**RECORDS**
- - - -
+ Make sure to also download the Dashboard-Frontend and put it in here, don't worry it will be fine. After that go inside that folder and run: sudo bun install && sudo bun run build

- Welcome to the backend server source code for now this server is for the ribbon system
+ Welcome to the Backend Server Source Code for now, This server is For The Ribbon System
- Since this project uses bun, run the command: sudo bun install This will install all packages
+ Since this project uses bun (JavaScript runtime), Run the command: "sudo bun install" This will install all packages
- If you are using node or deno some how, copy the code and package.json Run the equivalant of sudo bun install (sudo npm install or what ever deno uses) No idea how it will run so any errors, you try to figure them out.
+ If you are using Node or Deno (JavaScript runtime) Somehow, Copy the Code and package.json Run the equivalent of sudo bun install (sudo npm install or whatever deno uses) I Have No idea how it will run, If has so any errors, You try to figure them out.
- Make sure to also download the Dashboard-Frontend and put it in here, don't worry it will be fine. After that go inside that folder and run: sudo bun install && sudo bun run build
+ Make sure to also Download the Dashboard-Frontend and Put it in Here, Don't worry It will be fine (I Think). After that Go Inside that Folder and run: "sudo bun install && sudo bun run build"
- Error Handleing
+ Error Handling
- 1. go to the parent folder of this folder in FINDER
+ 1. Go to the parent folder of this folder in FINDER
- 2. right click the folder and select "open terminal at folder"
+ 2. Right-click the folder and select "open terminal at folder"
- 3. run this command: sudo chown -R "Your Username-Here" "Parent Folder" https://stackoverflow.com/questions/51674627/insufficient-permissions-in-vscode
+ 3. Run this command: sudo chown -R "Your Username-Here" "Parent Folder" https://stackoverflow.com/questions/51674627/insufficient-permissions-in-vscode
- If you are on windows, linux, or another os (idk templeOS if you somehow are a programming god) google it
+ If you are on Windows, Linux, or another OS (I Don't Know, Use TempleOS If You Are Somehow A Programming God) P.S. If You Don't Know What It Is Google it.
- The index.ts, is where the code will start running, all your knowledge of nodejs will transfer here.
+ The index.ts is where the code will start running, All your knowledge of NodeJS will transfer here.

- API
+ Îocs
- - - -
**TASK DESCRIPTION**
Please give the number of lines above in which the word "select" appears, without any other text.

**ANSWER BOX**
2